> _Required action_
Lines to return, exactly: from the line with "- A DarenaSolutions" to the line with "- Example Project" in the entries below, both included.

▽

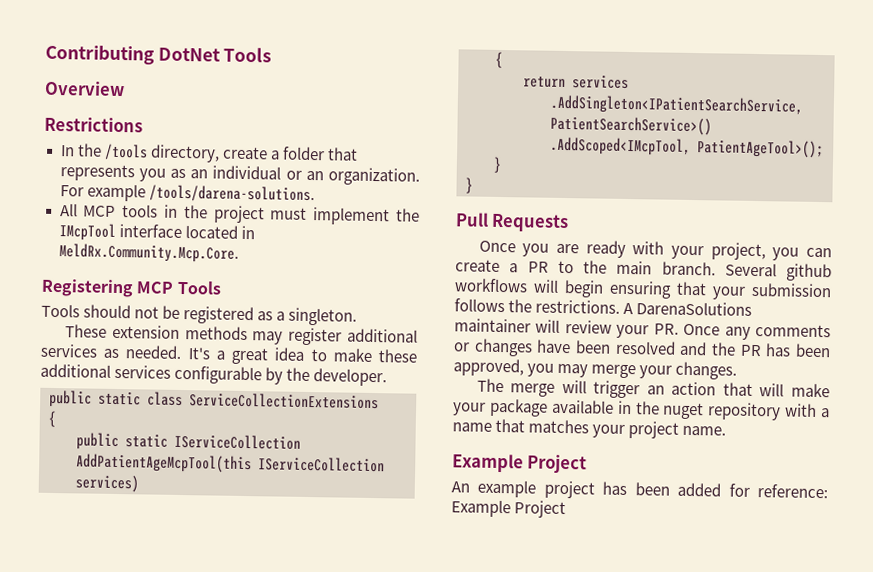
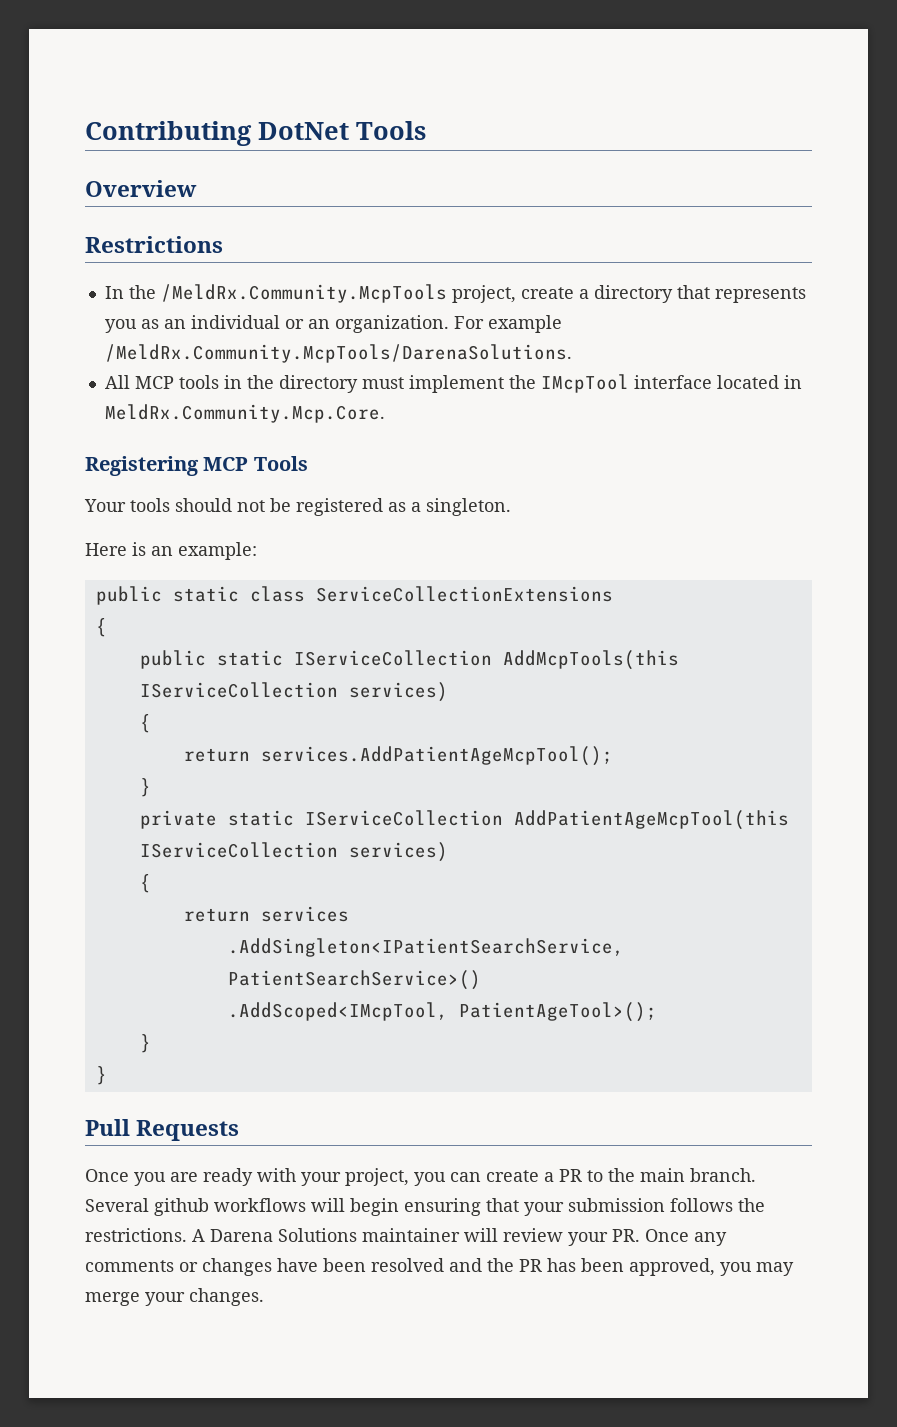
- In the /tools directory, create a folder that represents you as an individual or an organization.
+ In the /MeldRx.Community.McpTools project, create a directory that represents you as an individual or an organization.
- For example /tools/darena-solutions.
+ For example /MeldRx.Community.McpTools/DarenaSolutions.
- All MCP tools in the project must implement the IMcpTool interface located in MeldRx.Community.Mcp.Core.
+ All MCP tools in the directory must implement the IMcpTool interface located in MeldRx.Community.Mcp.Core.
- Tools should not be registered as a singleton.
+ Your tools should not be registered as a singleton.
- These extension methods may register additional services as needed. It's a great idea to make these additional services configurable by the developer.
+ Here is an example:
- public static IServiceCollection AddPatientAgeMcpTool(this IServiceCollection services)
+ public static IServiceCollection AddMcpTools(this IServiceCollection services)
+ {
+ return services.AddPatientAgeMcpTool();
+ }
+ private static IServiceCollection AddPatientAgeMcpTool(this IServiceCollection services)
- A DarenaSolutions maintainer will review your PR. Once any comments or changes have been resolved and the PR has been approved, you may merge your changes.
+ A Darena Solutions maintainer will review your PR. Once any comments or changes have been resolved and the PR has been approved, you may merge your changes.
- The merge will trigger an action that will make your package available in the nuget repository with a name that matches your project name.
- Example Project
- An example project has been added for reference: Example Project

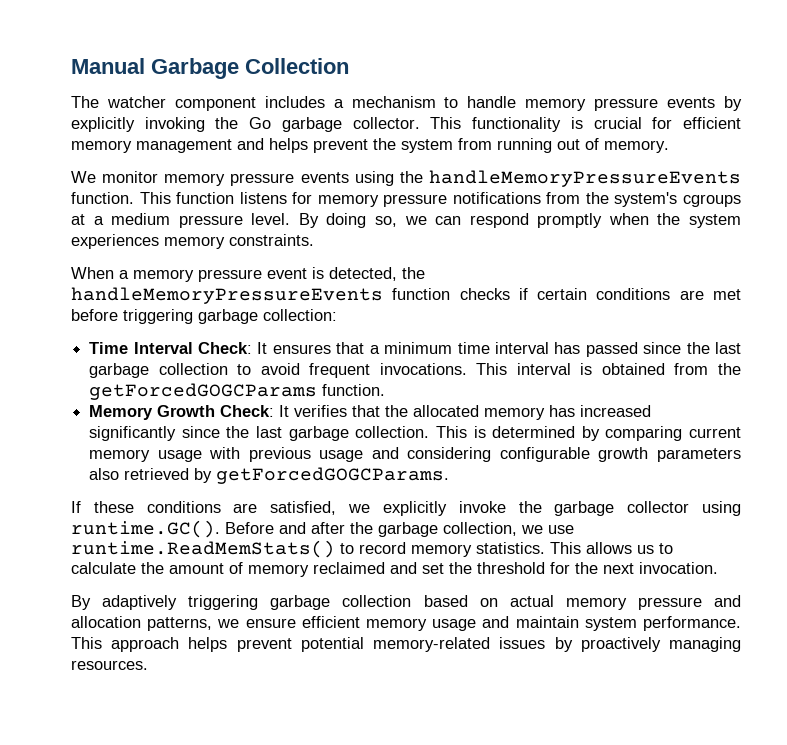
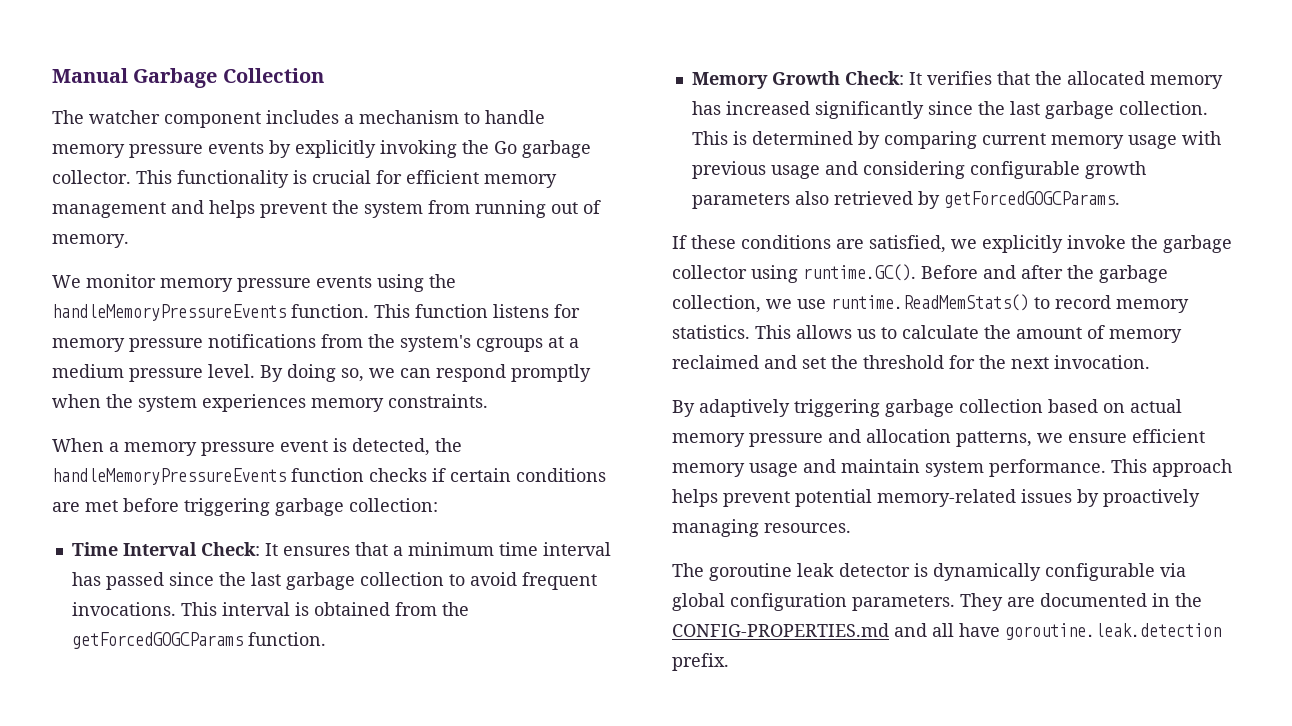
+ The goroutine leak detector is dynamically configurable via global configuration parameters. They are documented in the CONFIG-PROPERTIES.md and all have goroutine.leak.detection prefix.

△

> _Solution for this task_
- A DarenaSolutions maintainer will review your PR. Once any comments or changes have been resolved and the PR has been approved, you may merge your changes.
+ A Darena Solutions maintainer will review your PR. Once any comments or changes have been resolved and the PR has been approved, you may merge your changes.
- The merge will trigger an action that will make your package available in the nuget repository with a name that matches your project name.
- Example Project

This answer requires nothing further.